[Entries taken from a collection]
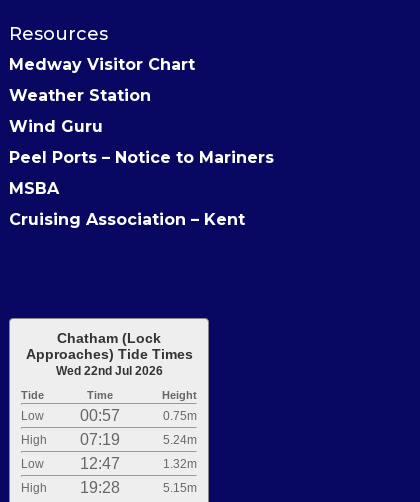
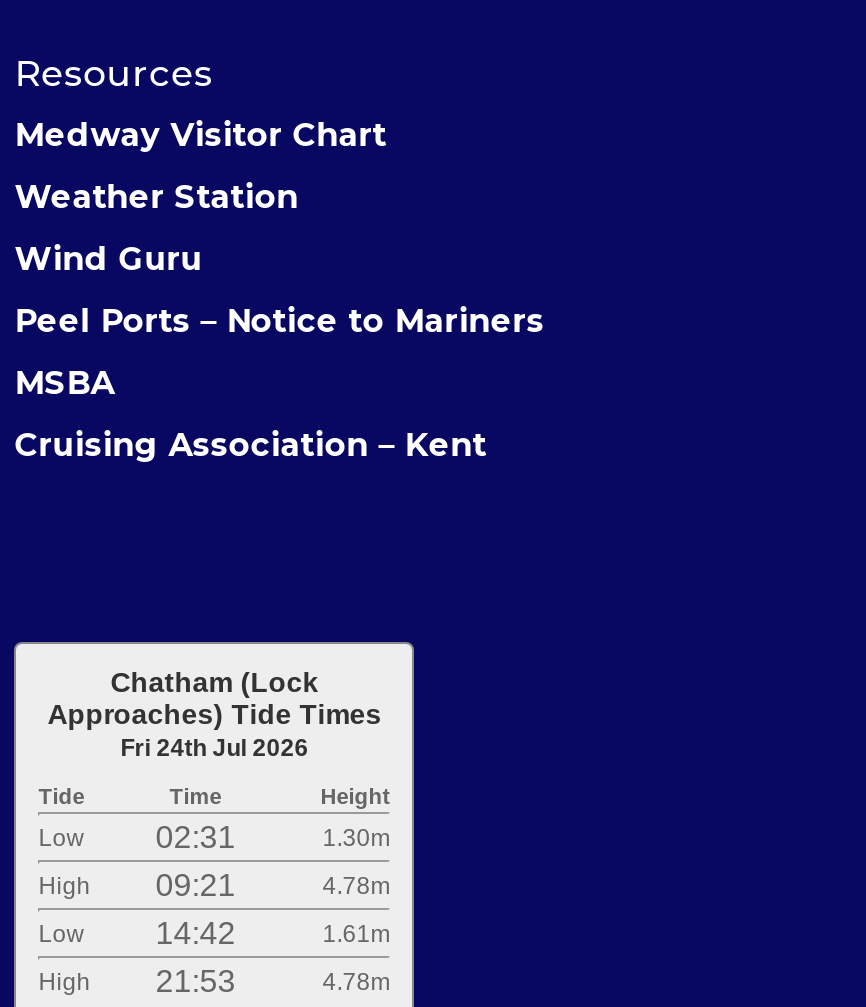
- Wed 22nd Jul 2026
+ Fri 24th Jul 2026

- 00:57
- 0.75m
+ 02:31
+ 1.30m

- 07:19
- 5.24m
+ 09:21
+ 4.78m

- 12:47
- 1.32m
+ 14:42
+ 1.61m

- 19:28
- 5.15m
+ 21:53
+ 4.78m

WORK TO BE COMPLETED » Reproduce the records above exactly, excluding every picture.

EXERCISE SOLUTION »
- Wed 22nd Jul 2026
+ Fri 24th Jul 2026

- 00:57
- 0.75m
+ 02:31
+ 1.30m

- 07:19
- 5.24m
+ 09:21
+ 4.78m

- 12:47
- 1.32m
+ 14:42
+ 1.61m

- 19:28
- 5.15m
+ 21:53
+ 4.78m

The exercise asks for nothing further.